In 1835, a similar journey to this spot on the old Fort King Military Road would have taken soldiers hauling a cannon nearly a week, but that's if nobody was shooting at them.
I told the youngsters to consider themselves lucky, for if they had been traveling this trail on Dec. 28 of that fateful year they most likely would not have returned home with their scalps.
"You mean men died here?" 9-year-old R.J. Waley asked.
"More than 100," I said.
Most Florida school books don't talk much about this chapter of American history. But this battle, some called it a "massacre," started the Second Seminole War, the longest and costliest Indian conflict in U.S. history.
Maj. Francis Dade and 108 men marched from Fort Brooke in what is now Tampa to Fort King in present-day Ocala. The Seminoles, under the leadership of chiefs Jumper, Micanopy and Alligator, waited patiently for their chance to strike.
Three days after Christmas, when Dade and his band of cold, tired and hungry men reached this point in the trail, Chief Jumper emerged from the palmettos and let loose a war whoop. Upon hearing that call to action, 180 brightly painted warriors rose from their hiding places and fired.
The first volley dropped Dade and more than half of his troops. Three men survived, but two of them later died of their wounds. Only one man, Ransom Clark, lived to tell the tale.
For the next seven years, the old military road, which stretched roughly 100 miles through the wilderness, would be fought over more than once. Parts of it are still visible, in places up and down the Suncoast, if you know where to look. You can get a glimpse of the past at one of three state parks that still preserve the old trail pretty much the way it looked when Dade and his men made their fateful journey.

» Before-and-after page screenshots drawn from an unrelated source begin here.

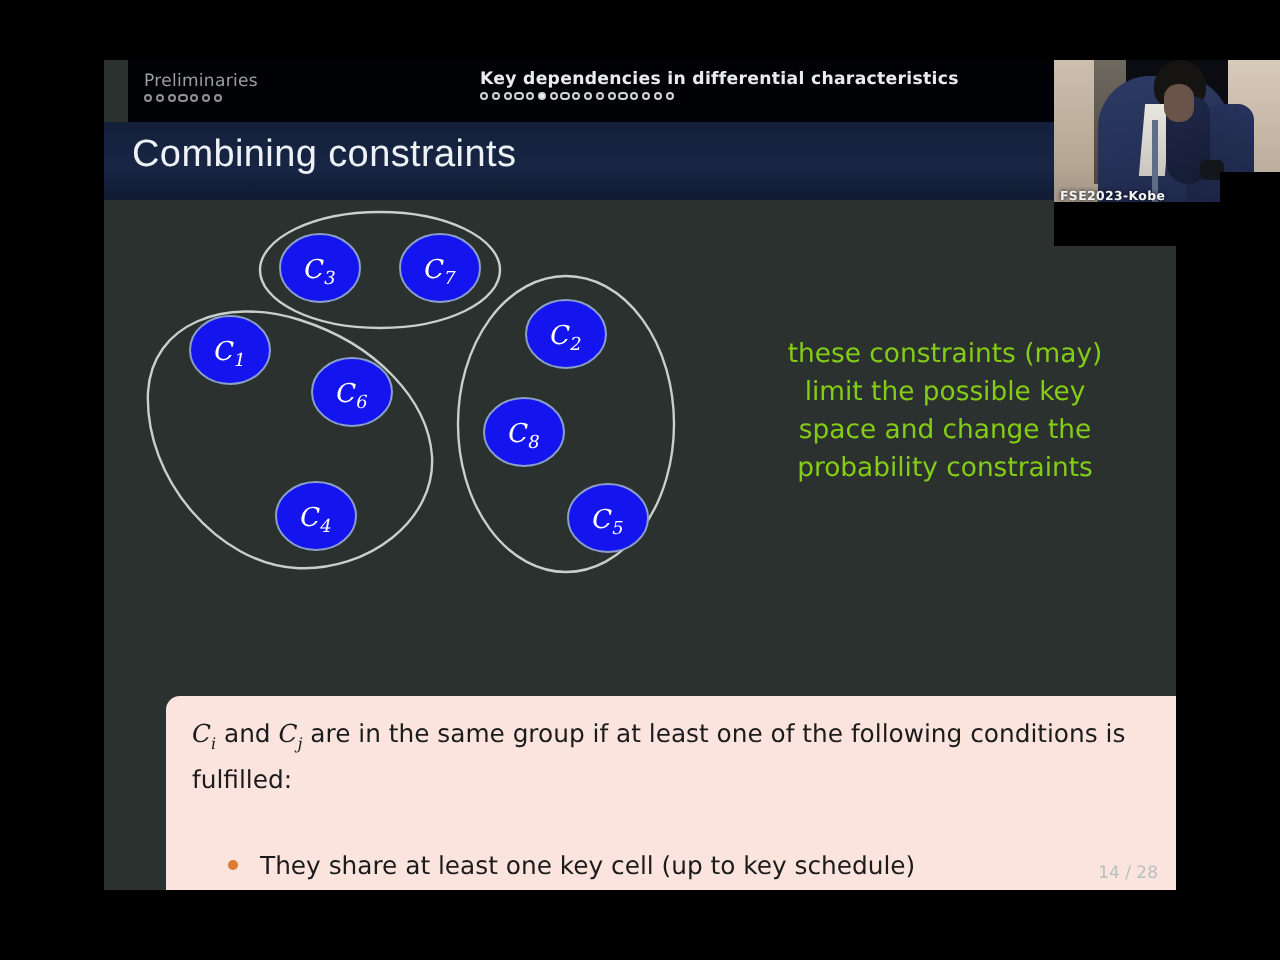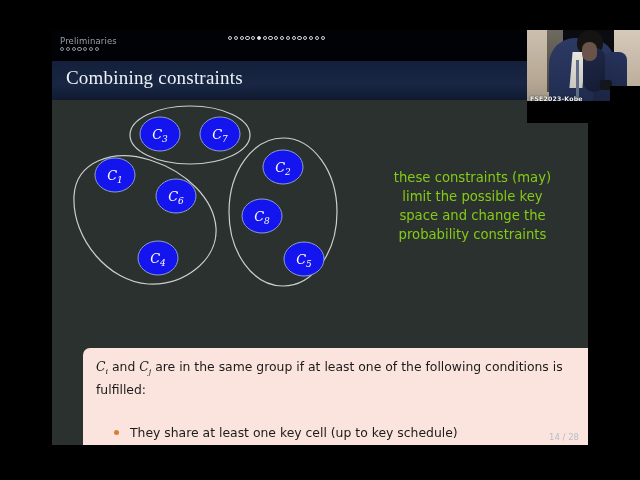"Preliminaries" #slide-header { left: 0 -> 12px }
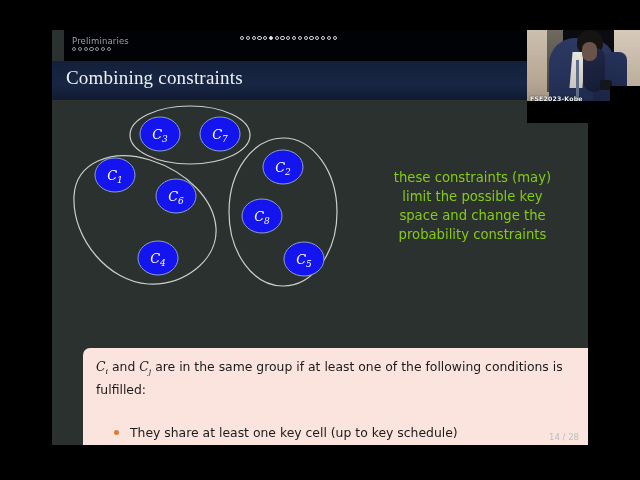"Key dependencies in differential" div.hdr-title { html: none -> <div>Key dependencies in differential characteristics</div> }
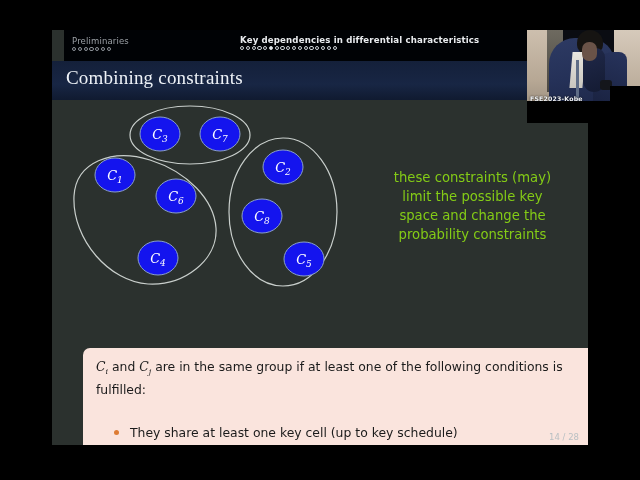"Combining constraints" #slide-title { font-family: Liberation Serif, serif -> Liberation Sans, sans-serif }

In the spring of 1836, Gen. Winfield Scott led a beleaguered band of Georgia volunteers to the area that is now called Inverness to rest and recover from their wounds alongside Lake Holathlikaha. The soldiers built a stockade out of rough-hewn logs, fearing another attack like the one that had wiped out Dade's command.
Scott left a young major named Mark Cooper to protect the position. The Seminole native Osceola quickly set up camp on the opposite side of the lake, but despite several skirmishes, Cooper held his own, and the fort continued to serve as an observation station and supply depot throughout the rest of the war. Farther south along the old Fort King Military Road, hidden away on the banks of the Hillsborough River near present-day Thonotosassa, you'll find another reconstructed Seminole War-era fort.
In March 1836, federal troops, still reeling from Dade's defeat, knew they had to keep the road between Fort Brooke and Fort King open if they wanted to hold on to Florida. But the Seminoles destroyed the makeshift bridges across the river as fast as the soldiers could build them.
A blockhouse was needed to defend the bridge. Fort Alabama lasted about three months before the Indians burned that, too. The soldiers returned the following winter, rebuilding the structure and calling it Fort Foster.
The fort helped protect the bridge and road for two years, but it was eventually abandoned. In the late 1830s, long before doctors understood the mosquito's role in disease, the area was deemed "unhealthy."
One hundred fifty years later, the land on which the battleworks once stood was donated to the Florida Park Service and now, after years of meticulous research, Fort Foster Historic Site has been reconstructed in amazing detail.
All three of these historic sites host re-enactments of the battles that took place on what is now state land.